Earthworm Coelomocyte Internalization of MoS2 Nanosheets: Multiplexed Imaging, Molecular Profiling, and Computational Modeling

Fully understanding the cellular uptake and intracellular localization of MoS₂ nanosheets (NSMoS₂) is a prerequisite for their safe applications. Here, we characterized the uptake profile of NSMoS₂ by functional coelomocytes of the earthworm Eisenia fetida. Considering that vacancy engineering is widely applied to enhance the NSMoS₂ performance, we assessed the potential role of such atomic vacancies in regulating cellular uptake processes.

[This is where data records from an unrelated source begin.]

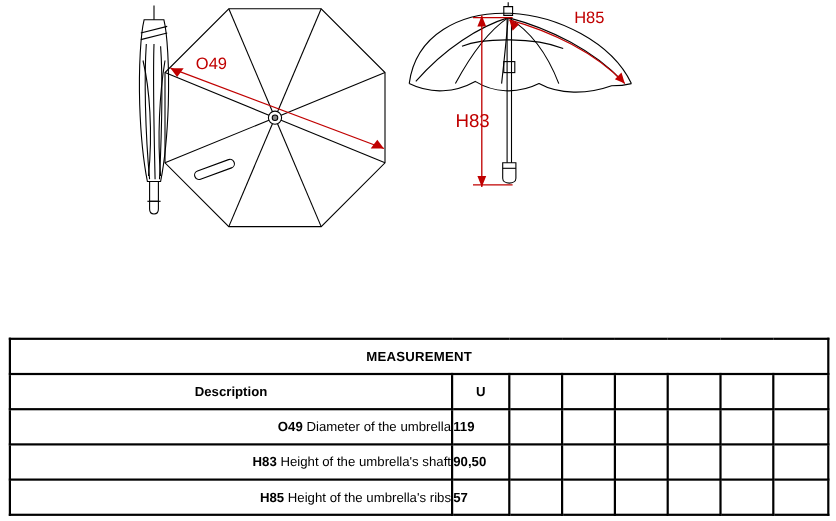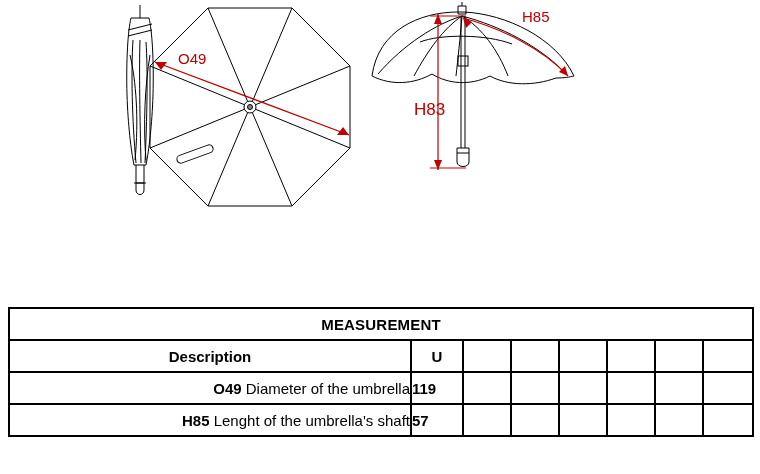"MEASUREMENT" table.measure td, table.measure th { font-size: 15px -> 12px }
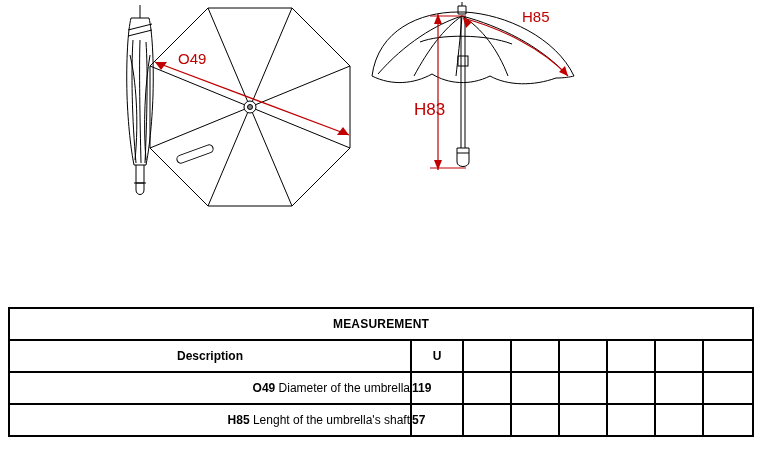"H83 Height of the umbrella's" tr { html: none -> <tr> <td><span>H83</span> <span>Height of the umbrella's shaft</span></td> <td>90,50</td> <td></td> <td></td> <td></td> <td></td> <td></td> <td></td> </tr> }
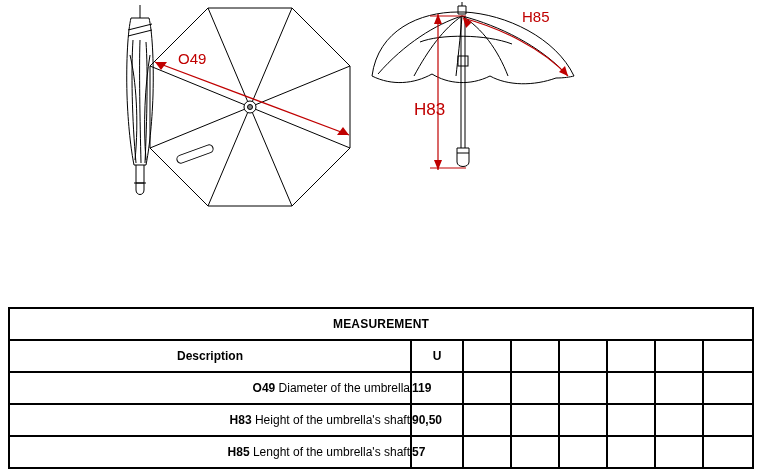"Lenght of the umbrella's shaft" span { text: Lenght of the umbrella's shaft -> Height of the umbrella's ribs }
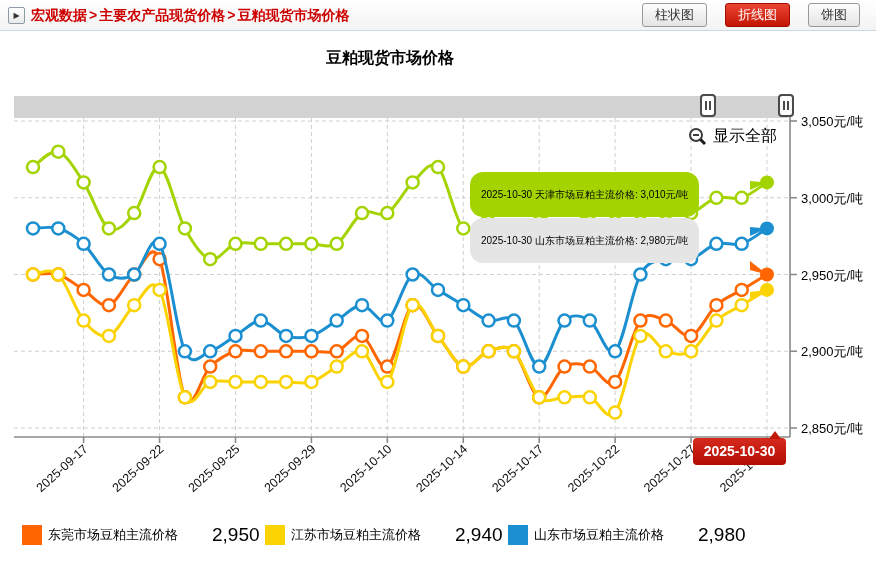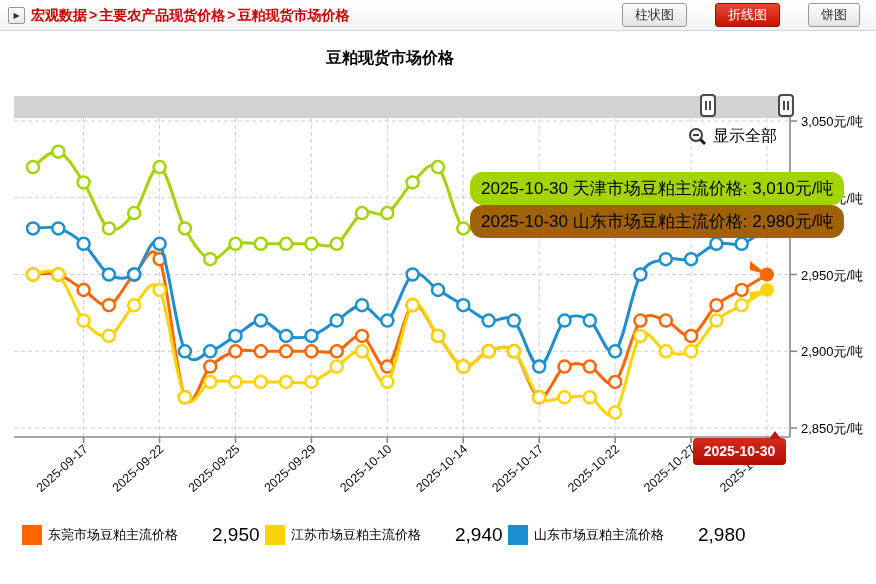"柱状图" #chart-type-buttons { gap: 28px -> 18px }
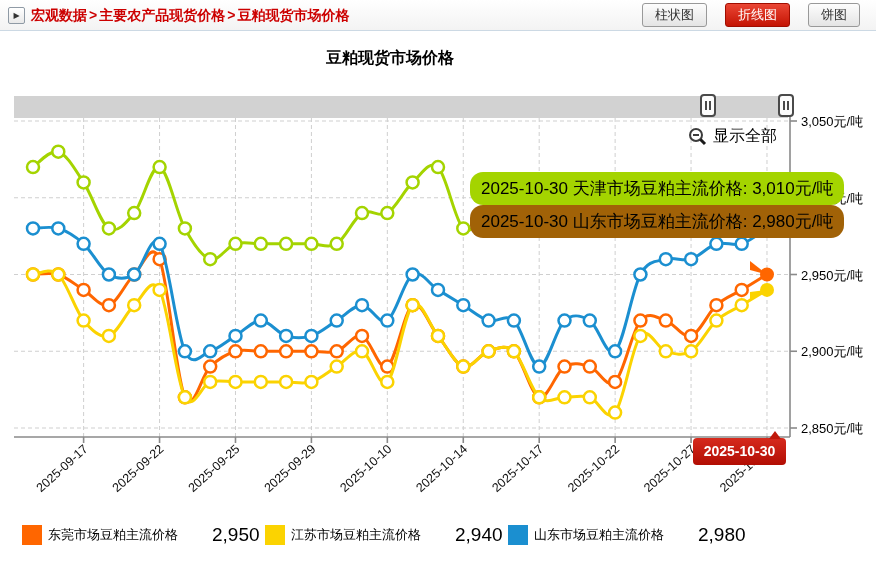"2025-10-30 天津市场豆粕主流价格: 3,010元/吨" .balloon { font-size: 17px -> 10px; padding: 4px 11px -> 10px 11px }
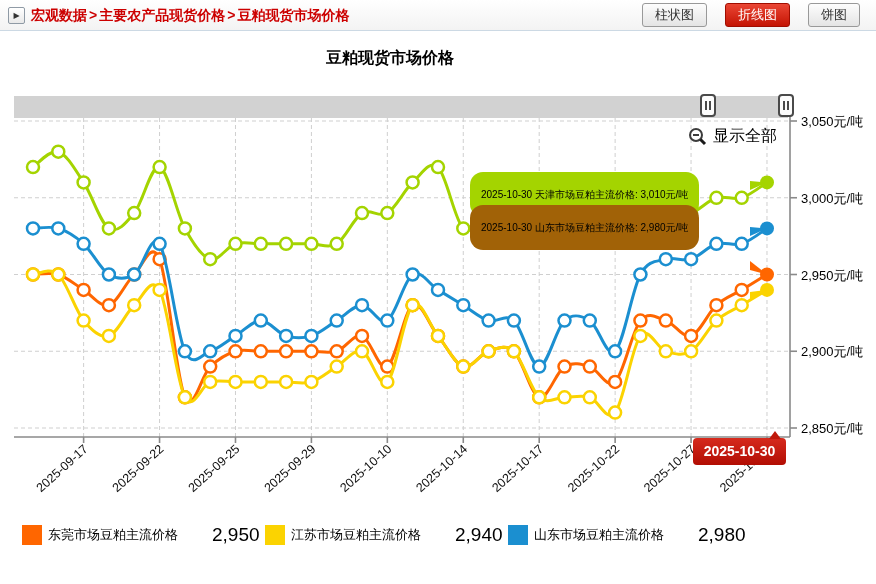"2025-10-30 山东市场豆粕主流价格: 2,980元/吨" div.balloon { background: #a16207 -> #e5e5e5; top: 174px -> 187px }
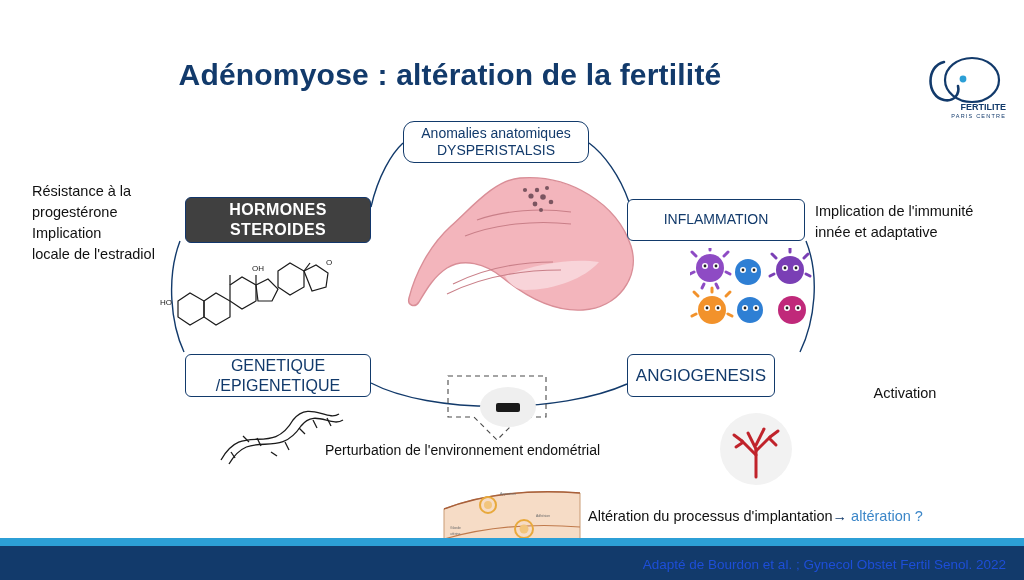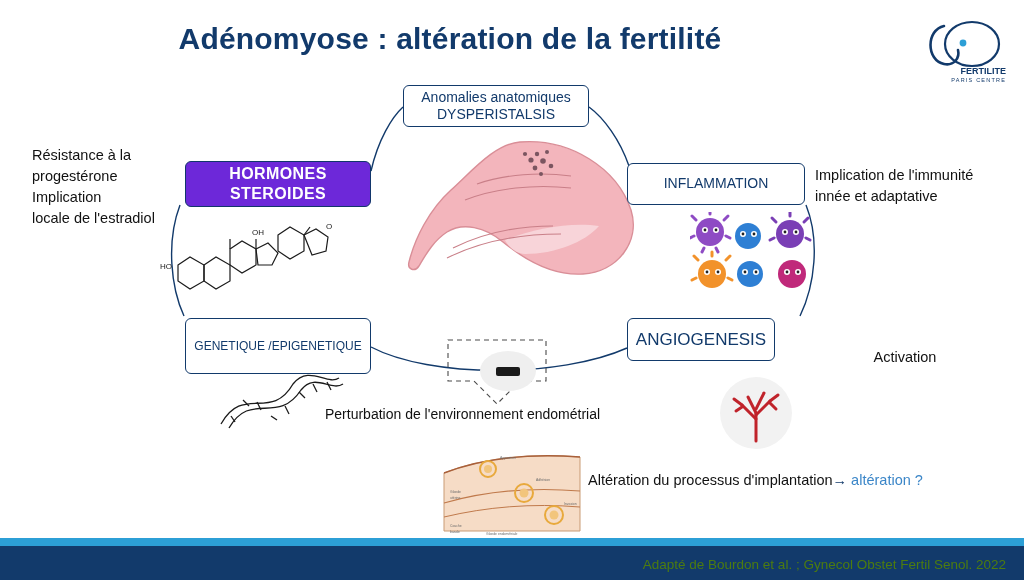"Adénomyose : altération de la" .slide { margin-top: none -> 36px }
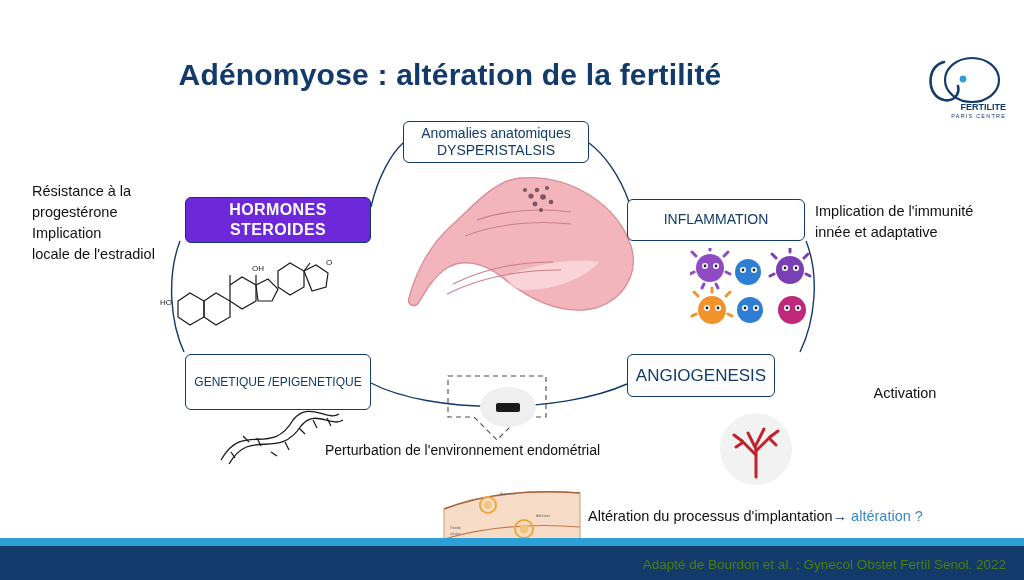"Anomalies anatomiques" #box-anomalies { border-radius: none -> 11px }
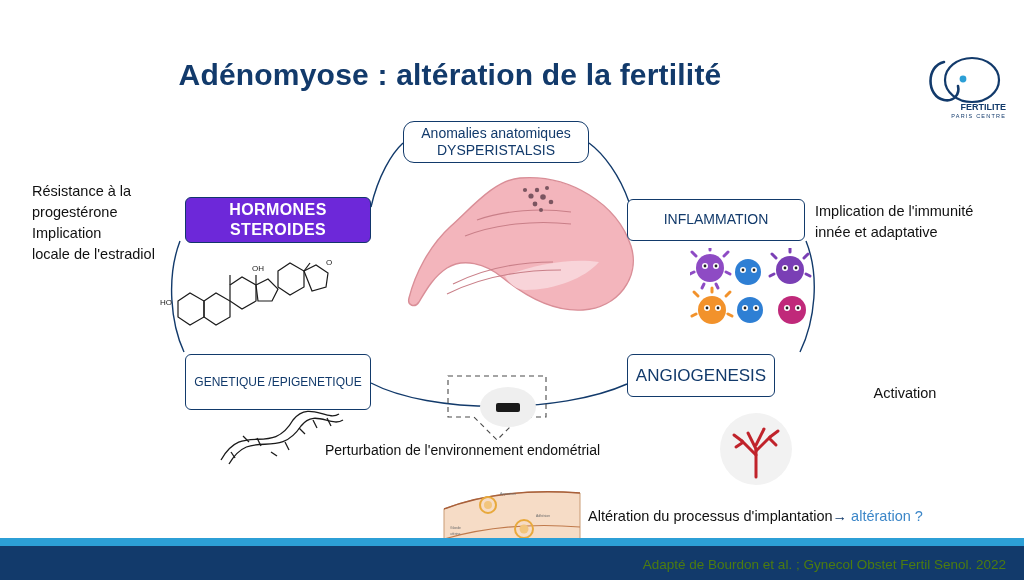"HORMONES" .box.filled { background: #6d28d9 -> #404040 }
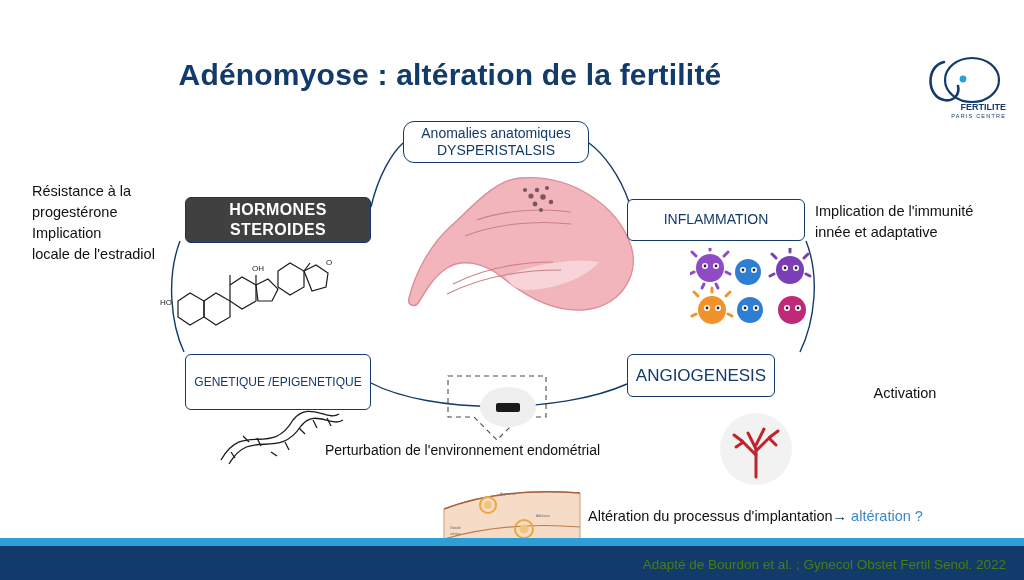"GENETIQUE /EPIGENETIQUE" #box-genetique { font-size: 12px -> 16px; height: 56px -> 43px }
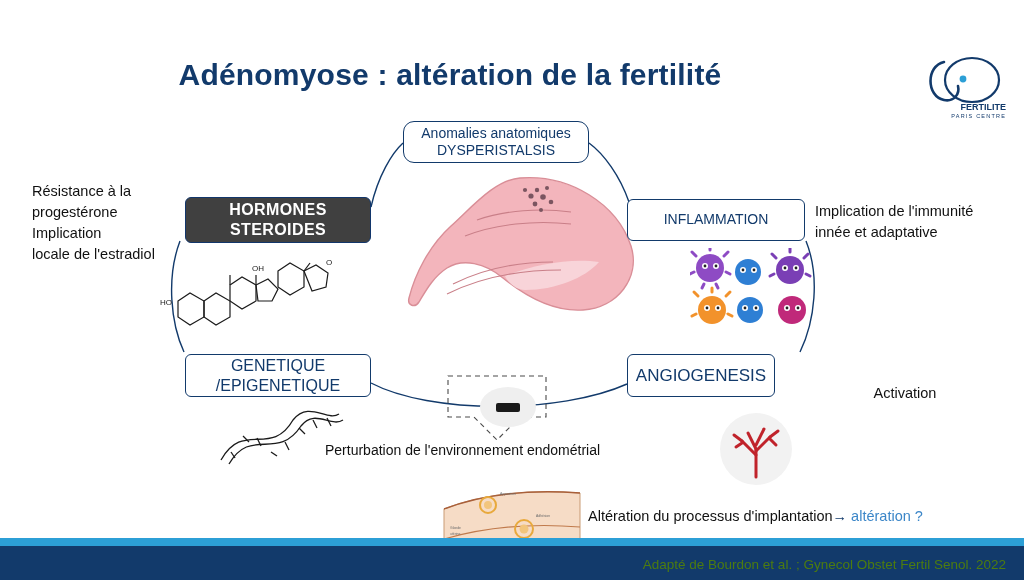"Adapté de Bourdon et al." .footer-text { color: #4d7c0f -> #1d4ed8 }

Coelomocyte internalization and lysosomal accumulation of NSMoS₂ were tracked by fluorescent labeling imaging. Cellular uptake inhibitors, proteomics, and transcriptomics helped to mechanistically distinguish vacancy-mediated endocytosis pathways. Specifically, Mo ions activated transmembrane transporter and ion-binding pathways, entering the coelomocyte through assisted diffusion. Unlike molybdate, pristine NSMoS₂ (P-NSMoS₂) induced protein polymerization and upregulated gene expression related to actin filament binding, which phenotypically initiated actin-mediated endocytosis. Conversely, vacancy-rich NSMoS₂ (V-NSMoS₂) were internalized by coelomocytes through a vesicle-mediated and energy-dependent pathway. Mechanistically, atomic vacancies inhibited mitochondrial transport gene expression and likely induced membrane stress, significantly enhancing endocytosis (20.3%, p < 0.001). Molecular dynamics modeling revealed structural and conformational damage of cytoskeletal protein caused by P-NSMoS₂, as well as the rapid response of transport protein to V-NSMoS₂. These findings demonstrate that earthworm functional coelomocytes can accumulate NSMoS₂ and directly mediate cytotoxicity and that atomic vacancies can alter the endocytic pathway and enhance cellular uptake by reprogramming protein response and gene expression patterns. This study provides an important mechanistic understanding of the ecological risks of NSMoS₂.